Ex capo della polizia di Bruxelles, rifugiato in Inghilterra durante la prima guerra mondiale e dopo lo “stupro del Belgio”, Poirot è un rifugiato e non manca mai di ricordare la condizione precaria, precaria per la vita. Soffre il mal de mer (it is horrible suffering!), si arrabbia se qualcuno gli sbaglia il nome e precisa sempre di essere belga, belga non francese, belga anche se il suono di primo acchito ricorda la Francia. Figurarsi quando a un certo punto gli danno del greco. Obnubilato dalla simmetria, impazzisce se due uova per colazione non sono esattamente identiche e vive in un appartamento al 56B di Whitehaven Mansions, un moderno complesso edilizio scelto proprio perché esattamente simmetrico. In tutti quei libri sappiamo che si è innamorato una volta sola e per sempre, della contessa russa Vera Rossakoff, una ladra di gioielli. E’ l’unico personaggio immaginario per il quale il New York Times ha riservato un necrologio.

Oltre alla quota di morti ammazzati che si ritrova spesso tra i piedi in treni, spiagge, navi, isole, vacanze in Mesopotamia (ha un palmares secondo solo a Jessica Fletcher e Oetzi), Poirot ha ritrovato perle preziose e parure, salvato premier da rapimenti, incastrato domestici, fatto arrestare patriarchi e ereditiere, sbugiardato attrici e playboy, risolto omicidi che sembravano suicidi, smascherato camuffamenti, sparruccato bionde che sembravano more, strappato barba e baffi da facce glabre. Sempre, o quasi sempre, con il suo discorsetto finale al quale tutti – compresi Hastings e l’ispettore Japp di Scotland Yard, un altro sempre secondo come Toto Cutugno – devono necessariamente sorbirsi per sapere finalmente chi è l’assassino. E’ il benedetto, rituale, sacrale denouement, l’epilogo. L’indagine è un modo per rimettere a posto le cose, una ricerca incessante dell’ordine, da paranoico qual è: ordine e metodo, ripete ossessivamente ad Hastings, giustamente stizzito. Non cerca peli sui tappeti, briciole sui cappotti, impronte a misura nel fango come Sherlock Holmes: lascia parlare e ancora, e ancora, con un’ultima domanda perché tanto “le persone sono destinate a tradirsi”. Le domande sembrano bizzarre ma grattano grattano, per indagare l’animo umano, la psicologia, una vera bussola per Poirot che non a caso sull’Orient Express… no, ché magari qualcuno non l’ha mai letto.
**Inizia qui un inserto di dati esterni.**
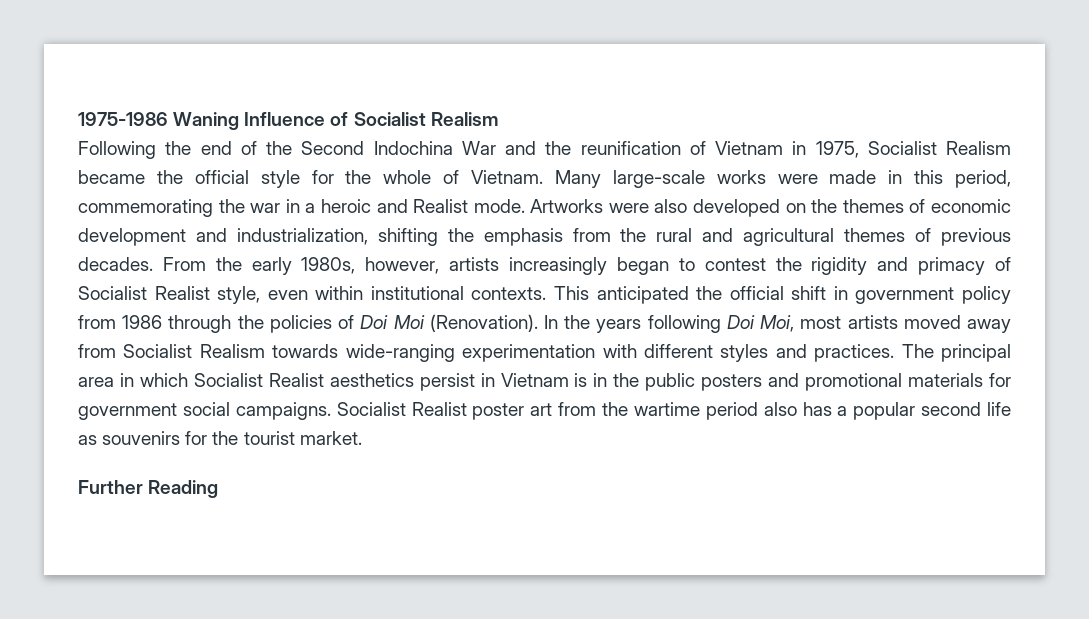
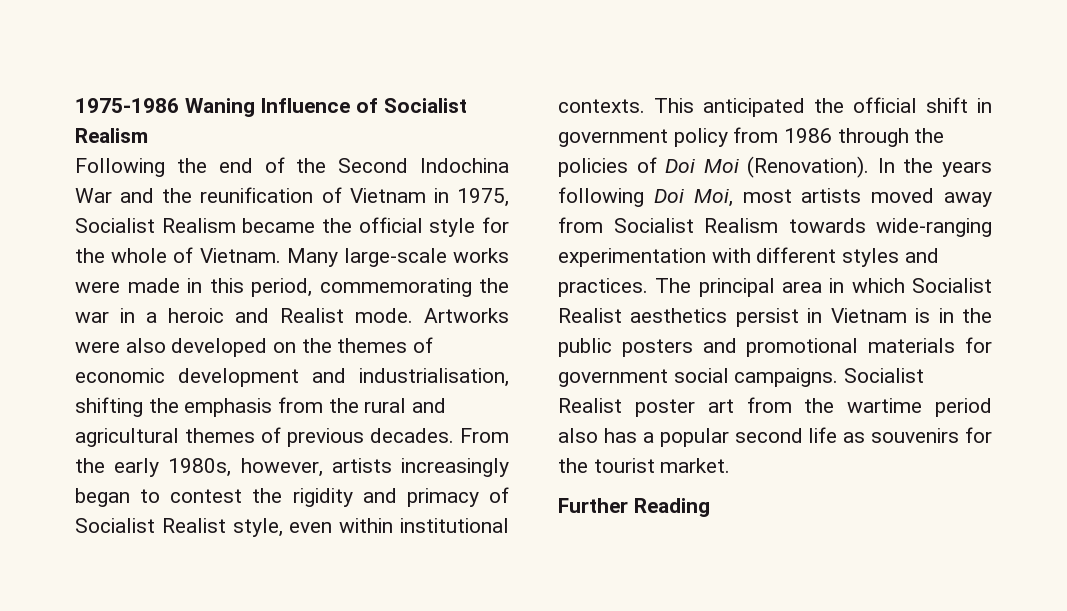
- Artworks were also developed on the themes of economic development and industrialization, shifting the emphasis from the rural and agricultural themes of previous decades.
+ Artworks were also developed on the themes of economic development and industrialisation, shifting the emphasis from the rural and agricultural themes of previous decades.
A proposito: il capitolo 12 di Poirot a Styles Court, ricordate, mes amies? Era stato modificato dalla prima casa editrice cent’anni fa. Quest’anno per festeggiare il compleanno di Poirot Mondadori ha ripubblicato quel primo romanzo (228 pagg, 13 euro) con il testo originario di Agatha Christie. Giallo risolto, n’est-ce pas?